How to Fail at Microservices: Anti-Patterns and Architecture Pitfalls to Avoid
By Teddy Morin
Microservices are designed to enhance agility, scalability, and maintainability in modern software architecture. But when implemented poorly, they can become a nightmare that drags down your entire project. In this article, we’ll explore some common microservices anti-patterns and bad architectural practices that you need to avoid at all costs.
Understanding the Core Principles of Microservices
Before diving into what makes microservices fail, it’s essential to understand what they are supposed to be. Based on expert resources like Building Microservices and Microservice Architecture, proper microservices should be:
- Small in size
- Messaging enabled
- Bounded by contexts
- Autonomously developed
- Independently deployable
- Decentralized
- Built and released with automated processes
- Loosely coupled
- Focused on a single responsibility
If your application architecture does not respect these foundational principles, you might not be building true microservices. Instead, you could be heading toward architectural failure — even if you think you’re following the microservices trend.
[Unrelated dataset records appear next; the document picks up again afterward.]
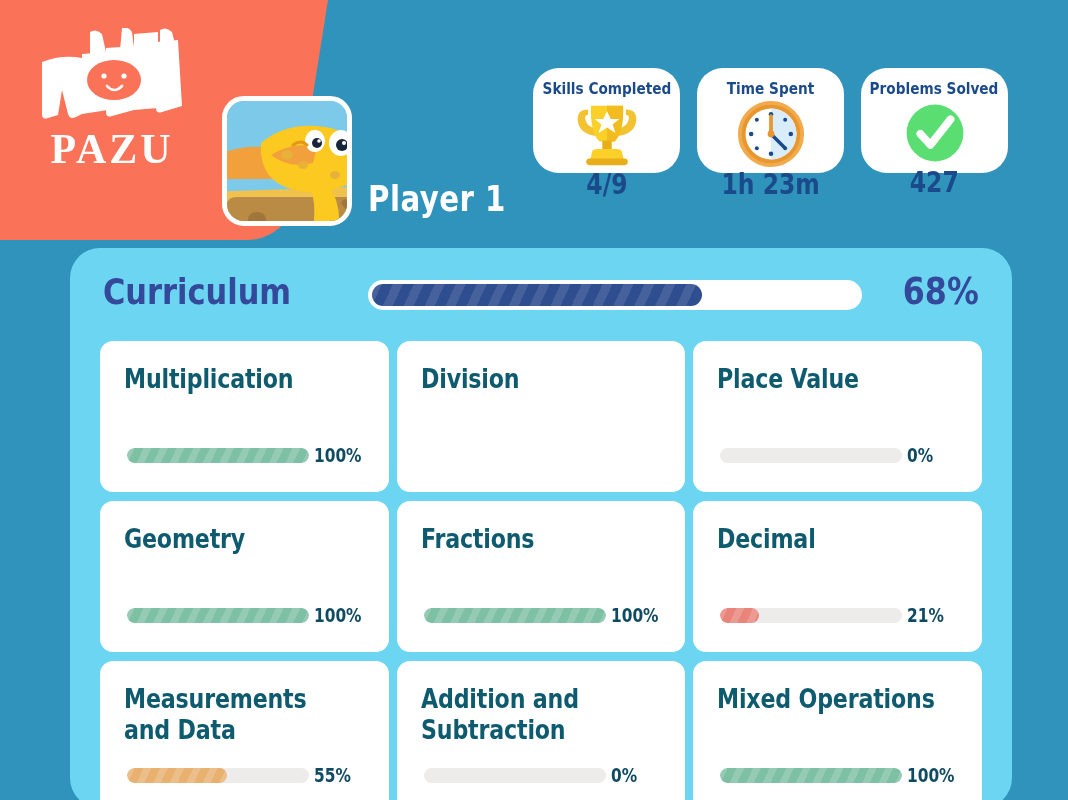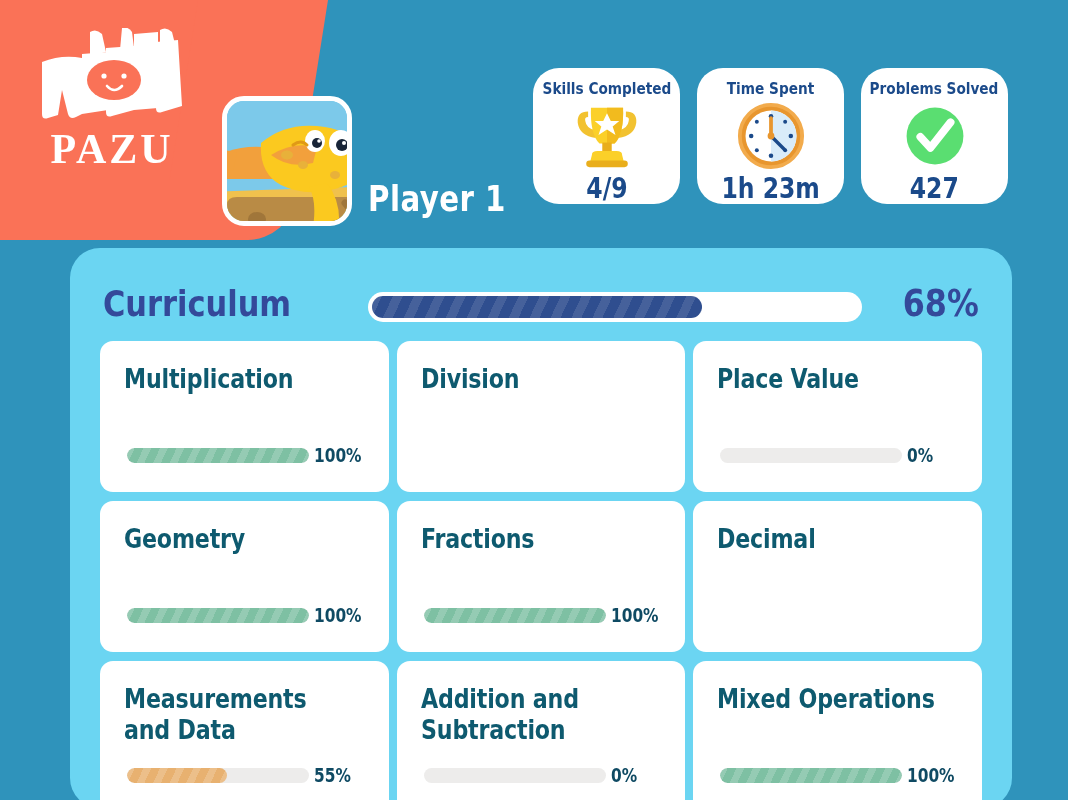"Skills Completed" .stat-card { height: 136px -> 105px }
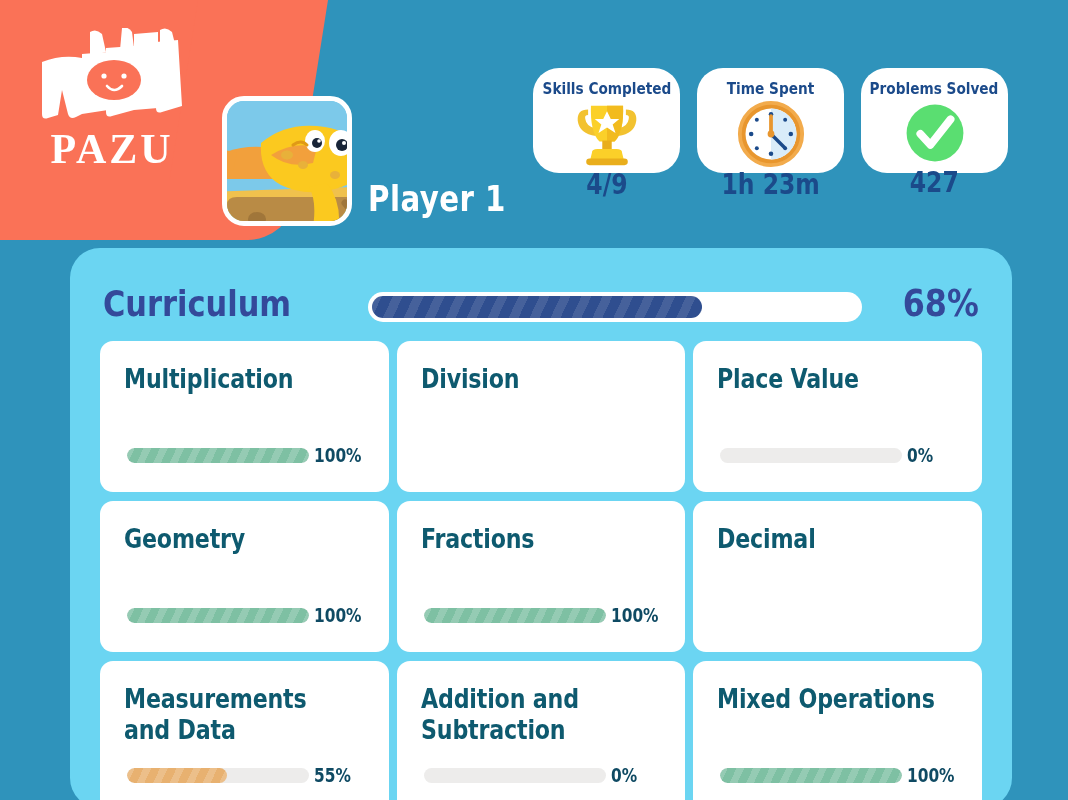"Curriculum" .panel-head { top: 12px -> 0 }
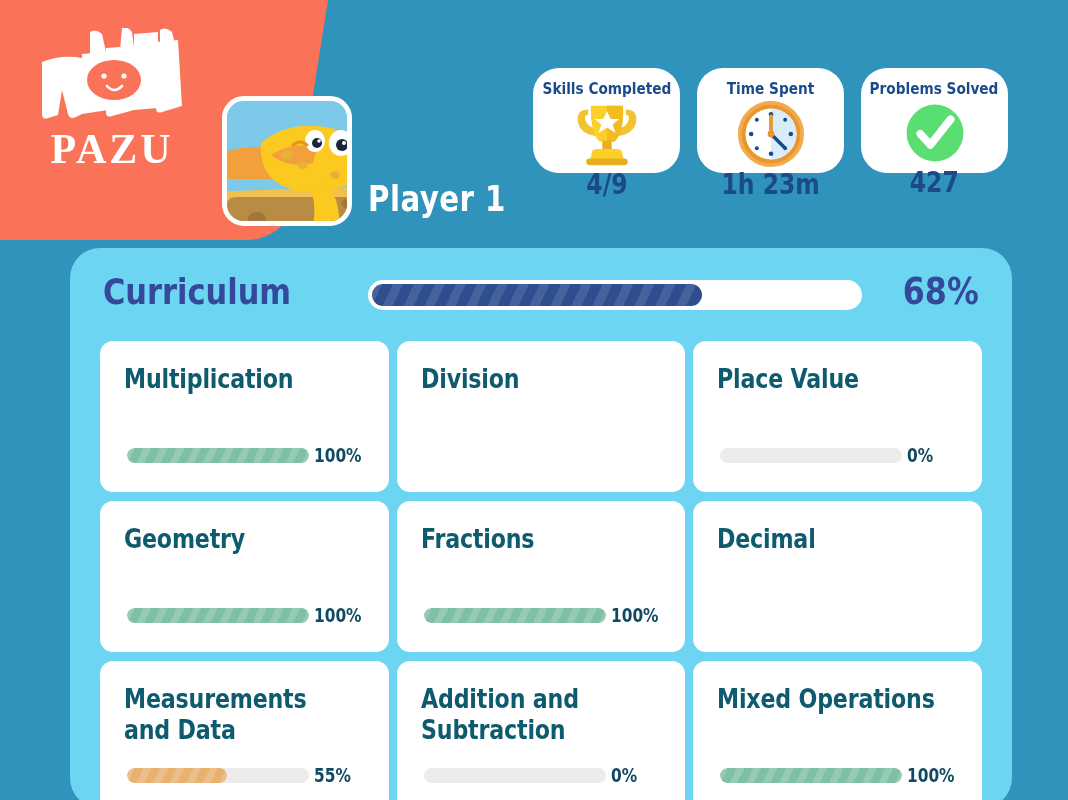"21%" div.subject-bar-row { html: none -> <div> <div> <div> <div></div> </div> </div> <div>21%</div> </div> }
The Hidden Trap: Architecture Drift
One of the most dangerous issues is that bad architecture practices can sneak up on you. You may begin with solid intentions and structure in place, but over time, drift into poor architecture choices that stray from core microservices values.
This kind of slow deviation can lead to something that resembles a microservices setup but lacks the independence, flexibility, and decoupling essential to success.
Anti-Pattern: The Distributed Monolith
One of the most infamous microservices anti-patterns is the Distributed Monolith. It looks like a microservices architecture — with separated services, multiple deployments, and APIs — but in practice, it behaves like a monolith. Components are so tightly coupled that you can’t deploy or update services independently.
A distributed monolith has all the downsides of a monolith — tight dependencies, centralized decision-making, fragile deployments — without the simplicity or clarity of just having one codebase.
Why is the distributed monolith so dangerous?
- Lack of independent deployments increases downtime and failure risk.
- Tight coupling negates scalability and independence between teams.
- It requires microservices complexity without microservices benefits.
If your services can’t be deployed on their own, or if changing one service requires updates to several others, you’re probably dealing with a distributed monolith. Investing in clearer service boundaries and autonomy is critical to break this pattern.
Anti-Pattern: The Shared Database
Another fatal flaw in microservices architecture is the shared database across different services. This approach directly contradicts the principle of service independence and loose coupling.
In a shared database scenario, multiple services rely on and modify the same data source. This shared ownership leads to complex interdependencies, fragile deployments, and extremely limited flexibility. Not to mention the chaos during schema changes or database upgrades.
Top reasons why shared databases undermine microservices:
- Violation of service boundaries and autonomy
- Difficulty scaling independently
- Hard to implement domain-driven design
- Potential data integrity conflicts between services
- Challenging environment for automated testing and deployments
Microservices should own their own databases. Data needs to be encapsulated within the domain of each service, accessed only via APIs or events. If you must coordinate data, use messaging patterns, eventual consistency, or dedicated APIs—not a shared relational database.
Best Practices to Avoid Microservice Failures
Now that we’ve covered some critical anti-patterns, let’s consider practices that ensure your microservices architecture remains successful.
1. Autonomy First
Design services so they can be developed, tested, deployed, and scaled independently. This includes separate databases, dependency boundaries, and version control.
2. API-First Communication
Use well-defined and versioned APIs or asynchronous messaging for inter-service communication. Avoid direct dependencies or tight coupling.
3. Context Boundaries
Apply domain-driven design to define meaningful service boundaries based on business capabilities. Each service should encapsulate a domain and interact with others through contracts.
4. Continuous Delivery and DevOps
Microservices thrive when integrated with automated pipelines, CI/CD practices, containerization, and robust monitoring.
5. Monitor and Observe
Introduce logging, tracing, and monitoring tools early. Observability is crucial to understand behavior across a distributed system and preempt issues.
Validate Your Architecture Regularly
Even if you start on the right path, it’s easy to veer off. Regular architecture audits, team reviews, and cross-functional collaboration help keep your services loosely coupled and efficient.
Ask yourself frequently:
- Can this service be deployed independently?
- Do we share databases or configurations we shouldn’t?
- Are coupling and dependencies increasing over time?
- Are we following CI/CD best practices?
Final Thoughts
Failing with microservices doesn’t happen overnight. It occurs through a series of decisions that may seem practical in the short term but lead to long-term technical debt. The distributed monolith and shared database anti-patterns are common but avoidable with the right architectural mindset.
If your project displays any of the warning signs discussed above, it’s time to pause, reflect, and redirect your efforts toward building scalable, resilient services that align with the true principles of microservices architecture.